WHAT THE EXERCISE ASKS:
Beginning at the line containing "Benjamin Marauder Pistol" in the material below and ending at the line containing "total: 5408.88 -> 5314.20", return each line exactly and add nothing.
-------- SUPPLIED DATA --------
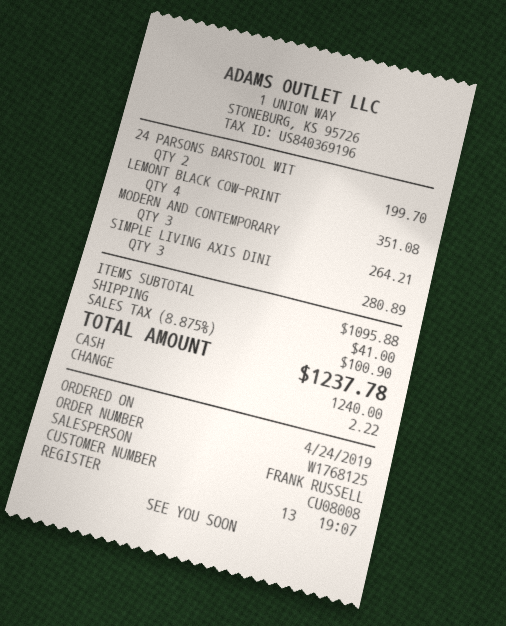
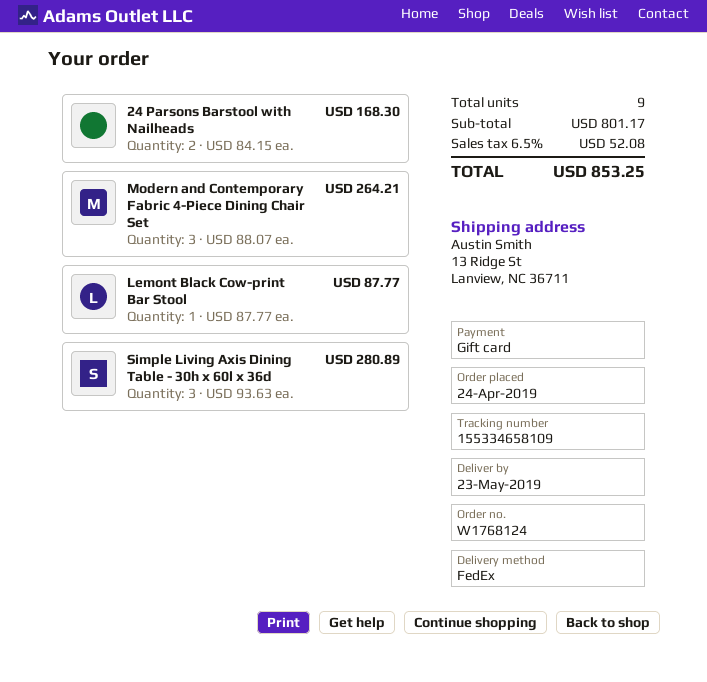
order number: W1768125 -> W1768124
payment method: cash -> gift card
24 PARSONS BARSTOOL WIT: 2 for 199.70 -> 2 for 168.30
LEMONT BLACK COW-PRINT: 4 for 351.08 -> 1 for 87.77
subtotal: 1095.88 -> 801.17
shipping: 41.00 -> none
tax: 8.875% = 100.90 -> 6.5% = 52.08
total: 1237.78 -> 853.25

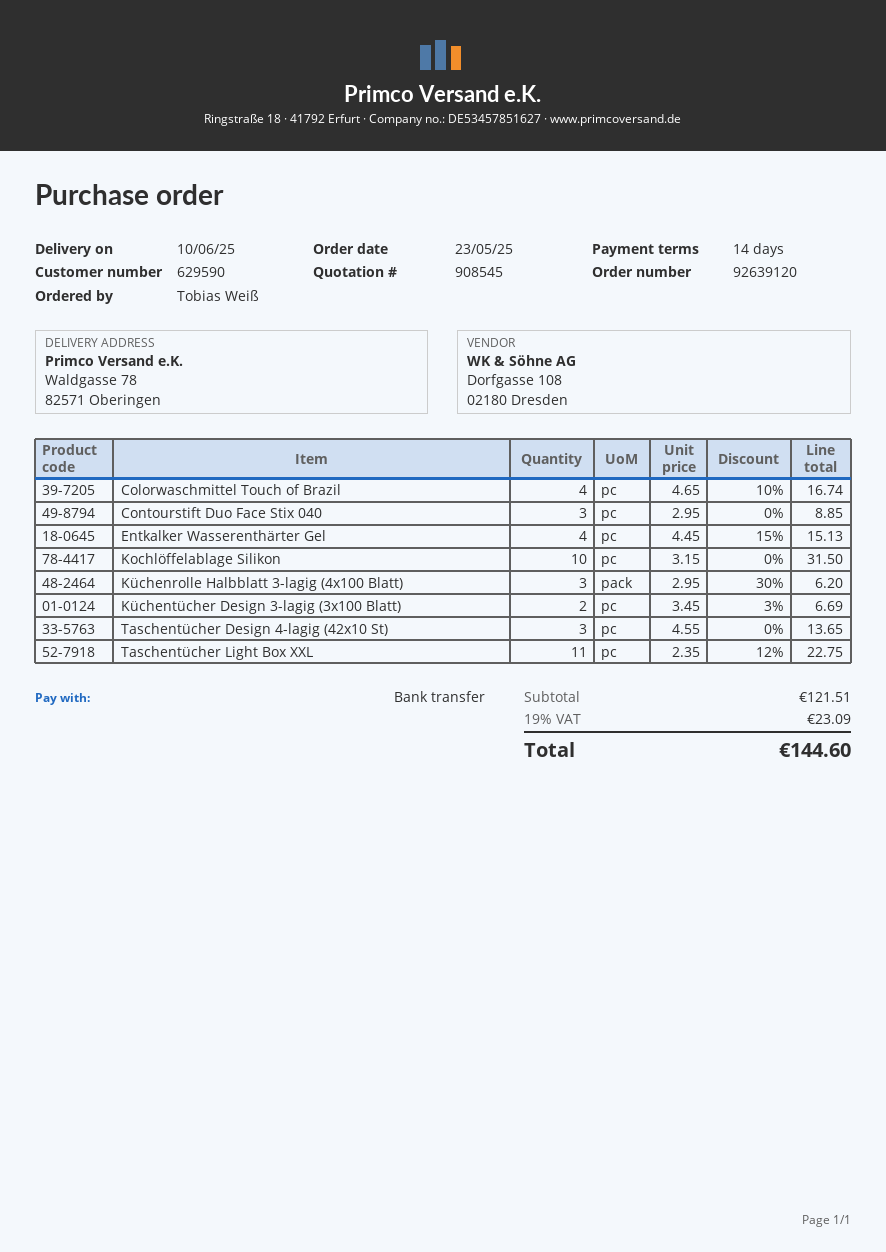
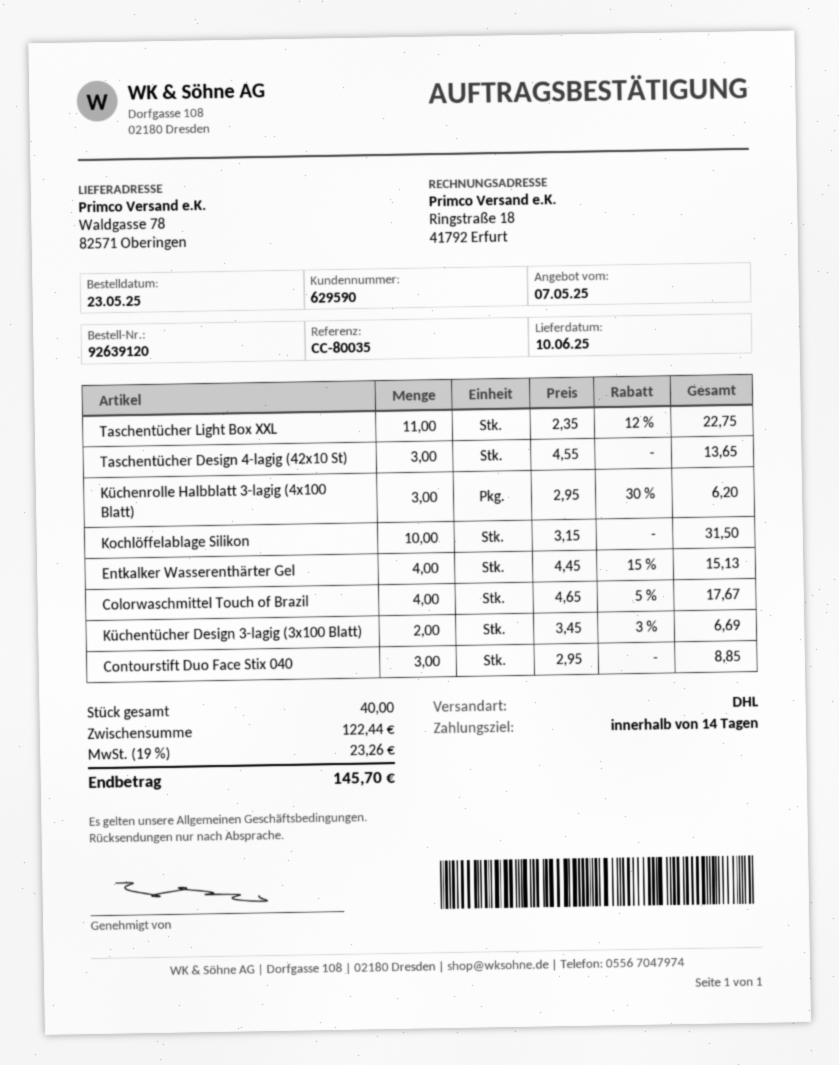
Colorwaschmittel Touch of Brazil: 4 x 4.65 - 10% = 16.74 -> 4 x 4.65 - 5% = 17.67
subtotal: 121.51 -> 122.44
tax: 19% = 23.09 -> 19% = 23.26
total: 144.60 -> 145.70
--------
-------- SUPPLIED DATA --------
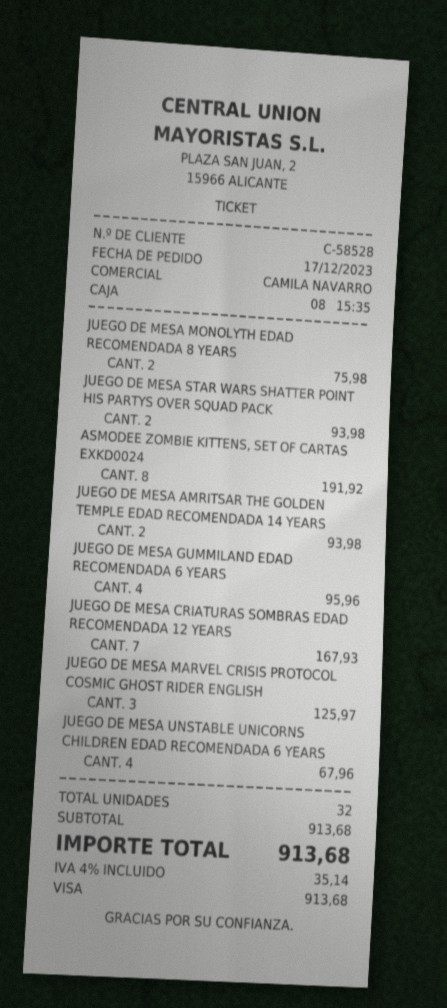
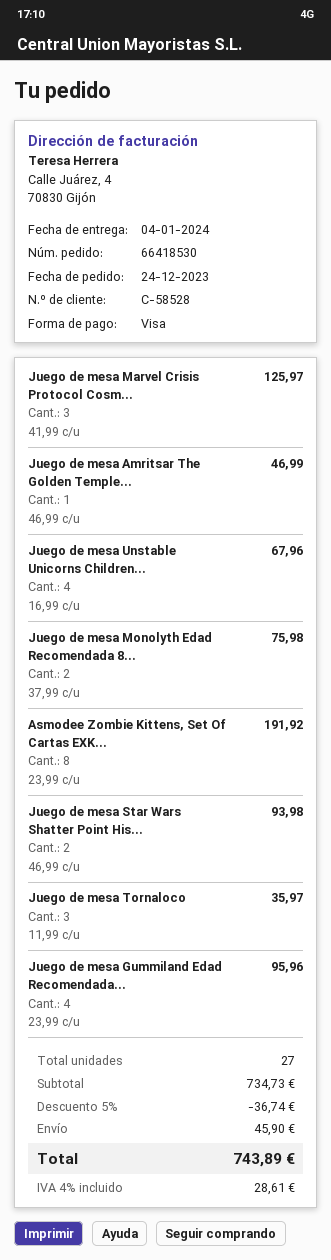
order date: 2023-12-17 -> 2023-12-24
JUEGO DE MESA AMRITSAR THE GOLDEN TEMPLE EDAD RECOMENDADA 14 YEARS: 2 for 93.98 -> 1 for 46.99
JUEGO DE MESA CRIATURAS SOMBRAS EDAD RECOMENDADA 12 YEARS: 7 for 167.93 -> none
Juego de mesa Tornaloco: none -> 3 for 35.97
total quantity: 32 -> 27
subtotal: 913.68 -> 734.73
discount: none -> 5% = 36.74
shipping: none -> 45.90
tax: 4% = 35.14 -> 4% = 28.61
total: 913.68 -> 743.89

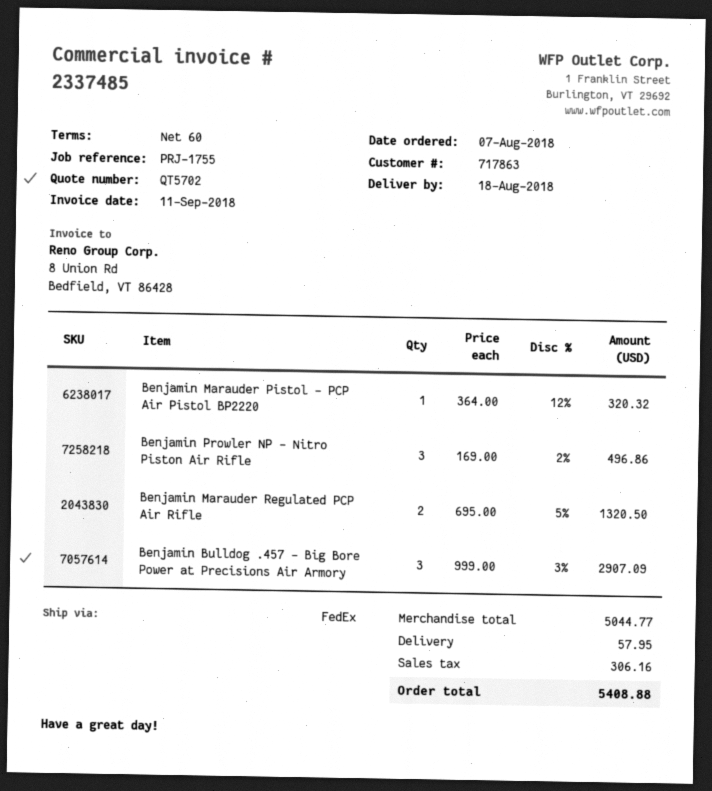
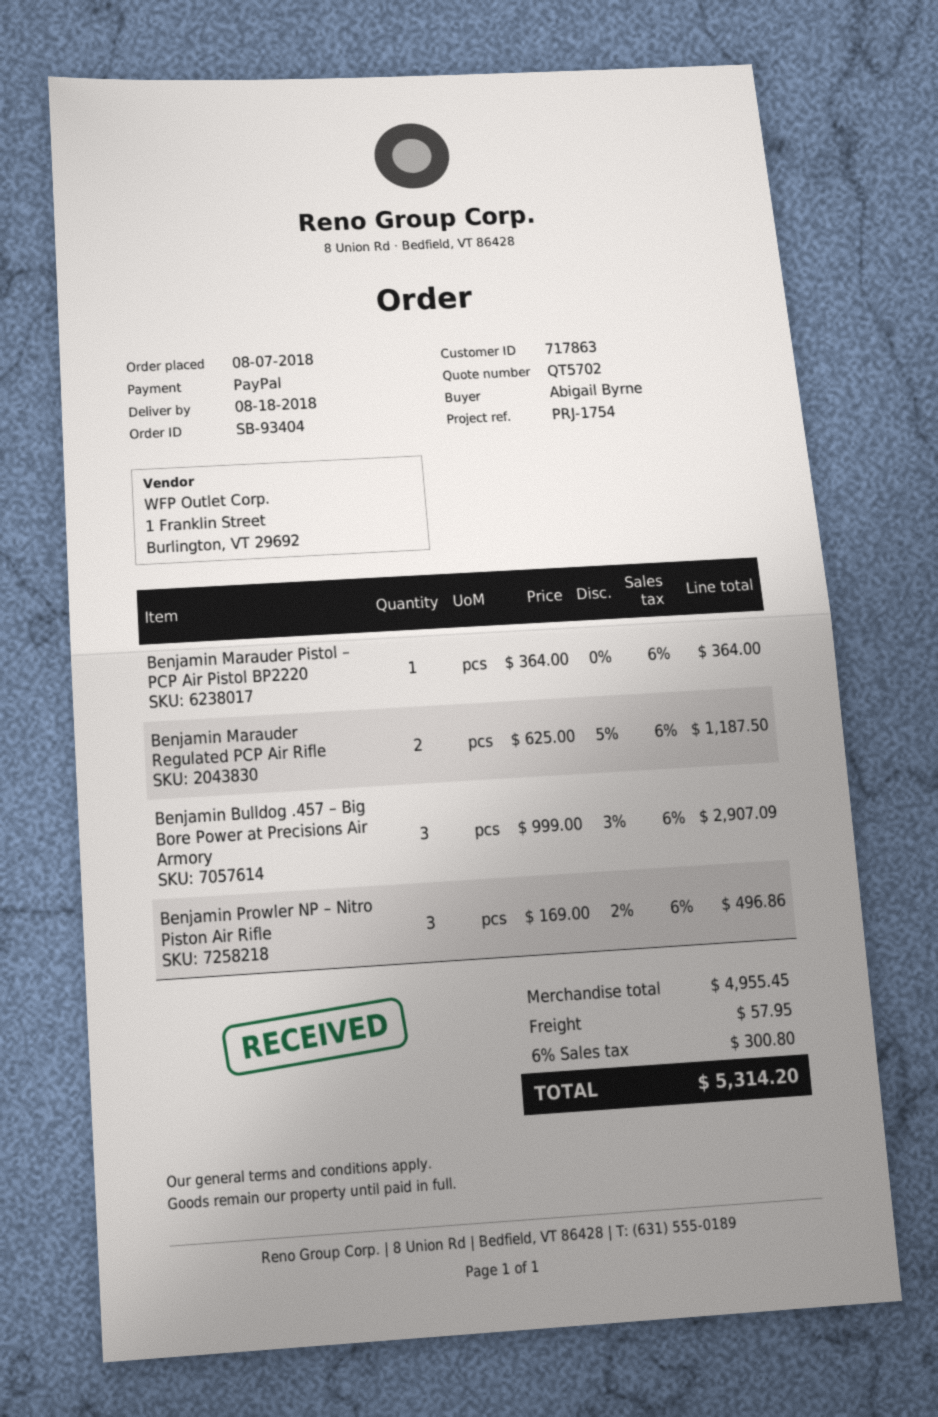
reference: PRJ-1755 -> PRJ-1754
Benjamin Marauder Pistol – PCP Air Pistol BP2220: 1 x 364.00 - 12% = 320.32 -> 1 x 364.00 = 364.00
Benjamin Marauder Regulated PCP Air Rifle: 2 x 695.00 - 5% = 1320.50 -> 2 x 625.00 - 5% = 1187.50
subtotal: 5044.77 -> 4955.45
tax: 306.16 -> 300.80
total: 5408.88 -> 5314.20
--------
-------- SUPPLIED DATA --------
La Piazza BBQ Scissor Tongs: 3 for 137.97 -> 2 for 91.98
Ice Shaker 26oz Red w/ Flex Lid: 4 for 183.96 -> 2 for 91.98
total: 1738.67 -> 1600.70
--------
EXERCISE RESULT:
Benjamin Marauder Pistol – PCP Air Pistol BP2220: 1 x 364.00 - 12% = 320.32 -> 1 x 364.00 = 364.00
Benjamin Marauder Regulated PCP Air Rifle: 2 x 695.00 - 5% = 1320.50 -> 2 x 625.00 - 5% = 1187.50
subtotal: 5044.77 -> 4955.45
tax: 306.16 -> 300.80
total: 5408.88 -> 5314.20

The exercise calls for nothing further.